Wednesday, August 15, 2007

The Daily 2¢


Is the fact that Ben Bernanke and others at the Federal Reserve consistently underestimated (and continue to underestimate) the impact of the housing collapse and mortgage crisis an indication that they hold a bullish bias against the possibility of impending calamity or simply a result of being caught between a “rock and a hard plate” in terms of public statements?

I, for one, think it’s the former and specifically NOT a little bit of both.

Clearly, the Fed is very careful in formulating public statements in an effort to put forward useful information without overly roiling the markets but I think had Bernanke held a more realistic view of the obvious outcome of the housing bust, he could have easily prepared expectations well in advance of the current meltdown we are now experiencing.

I’m certainly not suggesting that the role of the Fed Chair is to speculate far in advance of every possible impending crisis and attempt to engineer a sort of “wakeup call” to the markets but in the case of the Great Housing Bubble, I think his several, now incorrect, attempts to suggest a bottom had been reached was far worse.

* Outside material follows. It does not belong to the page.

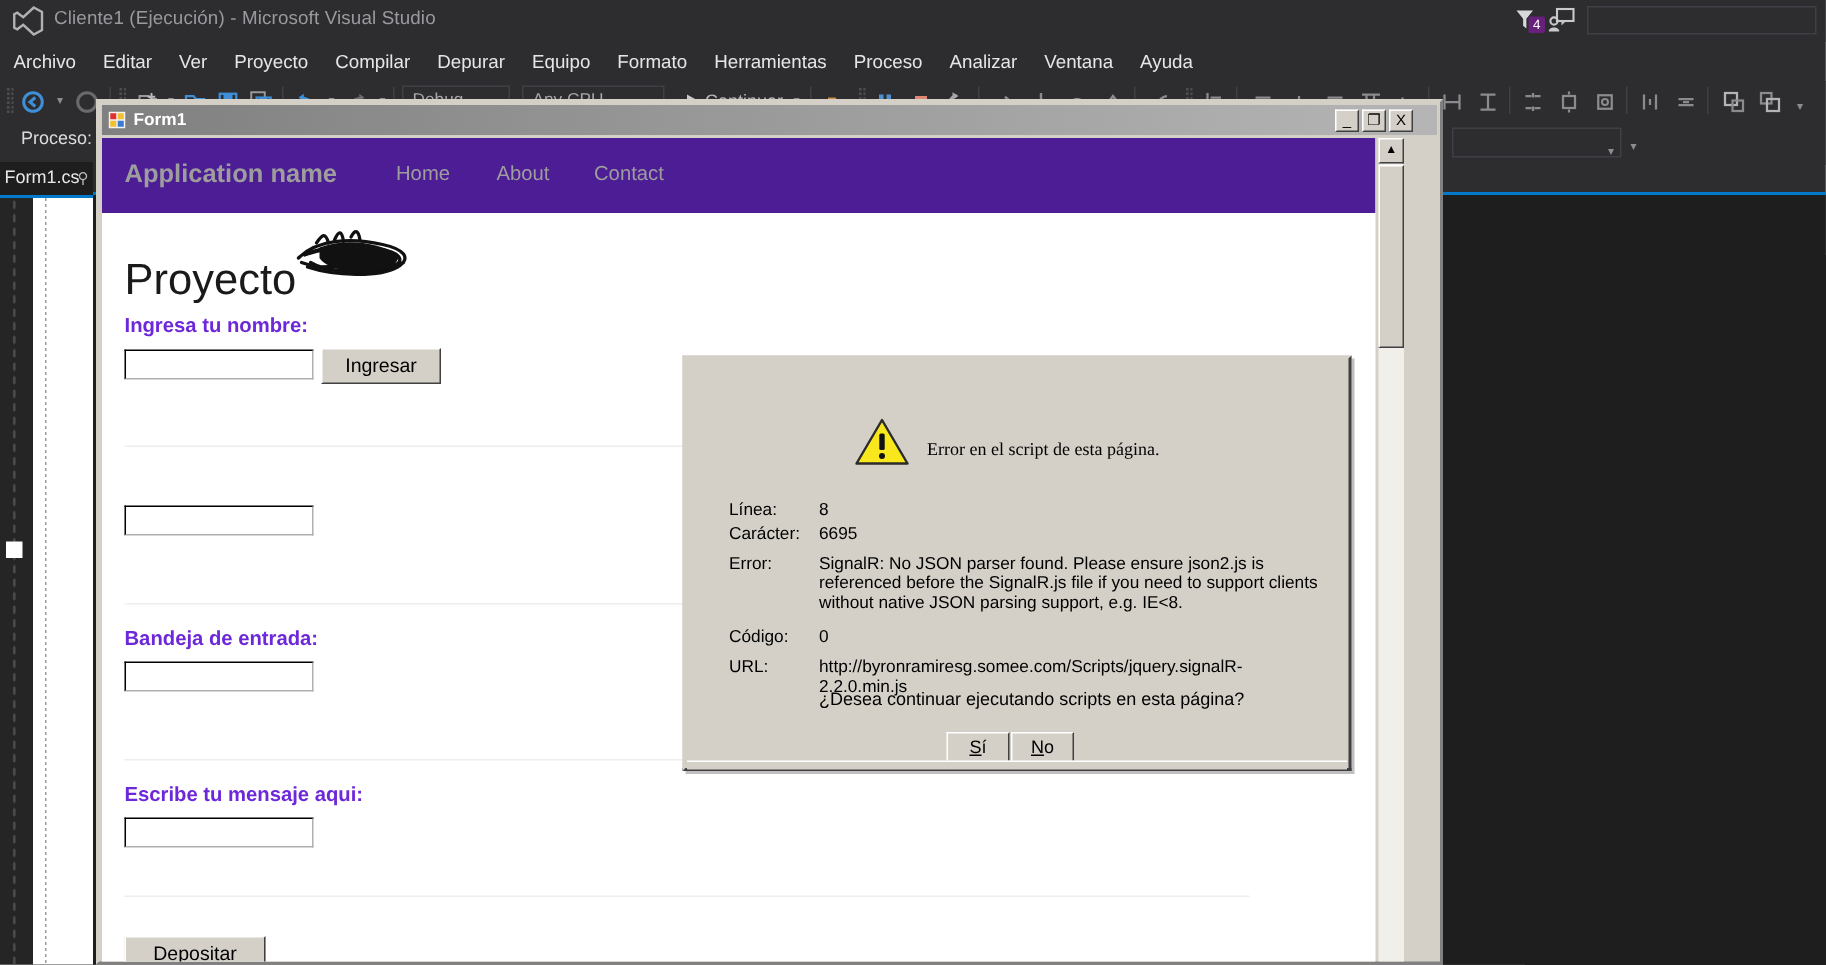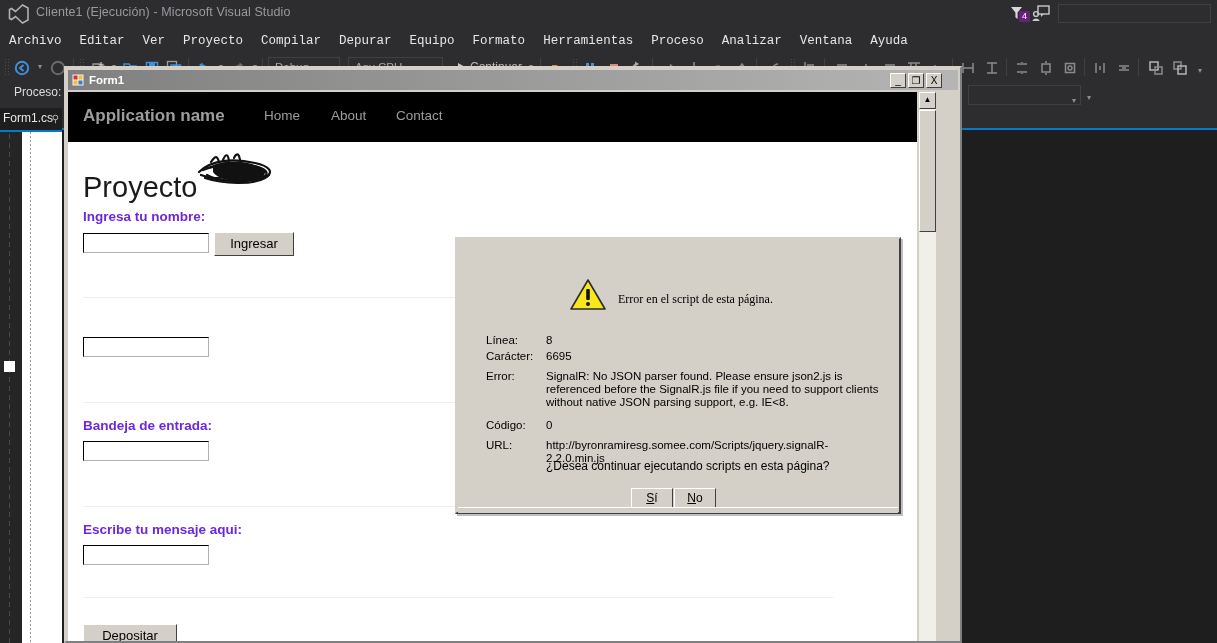"Archivo" #vs-menubar { font-family: Liberation Mono, monospace -> none }
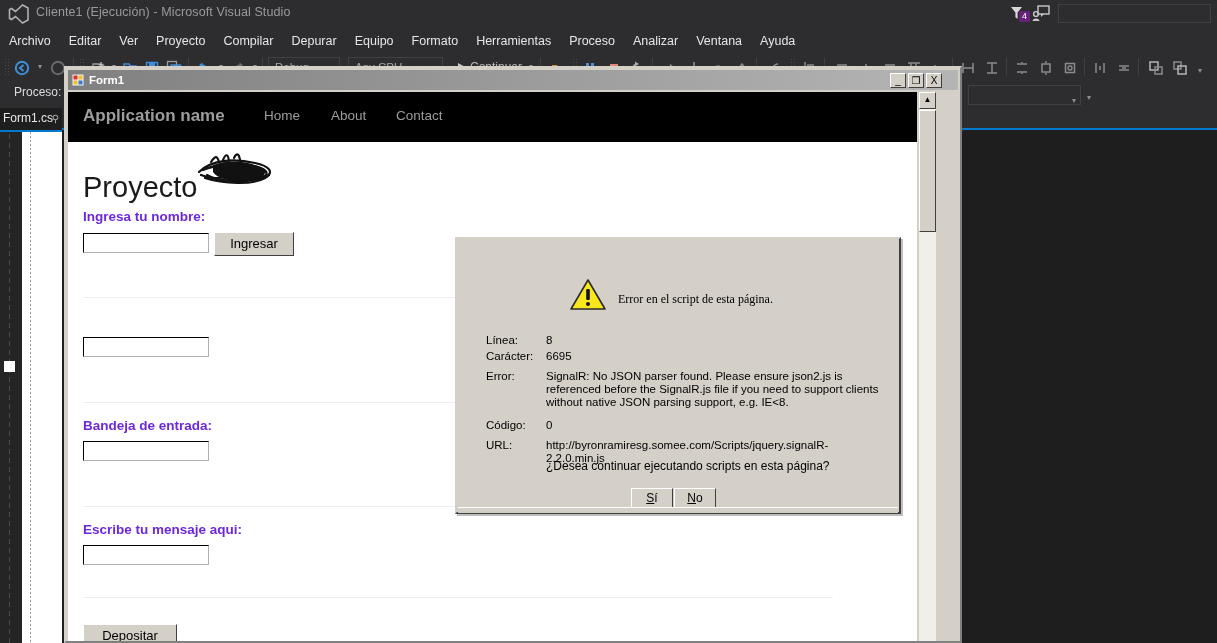"Application name" #navbar { background: #000000 -> #4c1d95 }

For all its “smart money” bravado and perceived ivory tower-Ivy League expertise, I think many in Wall Street are naïve and have clung to the Feds mildly optimistic bias like a lifeline since the start of the housing decline.

Just listen to the hapless trader in this CNBC segment heap accolades on Bernanke for the liquidity injections, an action that should have been a surprise to no one.

Bernanke is simply following the game plan the Fed has had in place for decades… in fact, one in which he himself outlined in great detail in a 2003 speech on asset bubbles and monetary policy.

Too bad he may have squandered an opportunity to help instill in the markets a measure of reasonable caution well in advance of the now unequivocal crisis.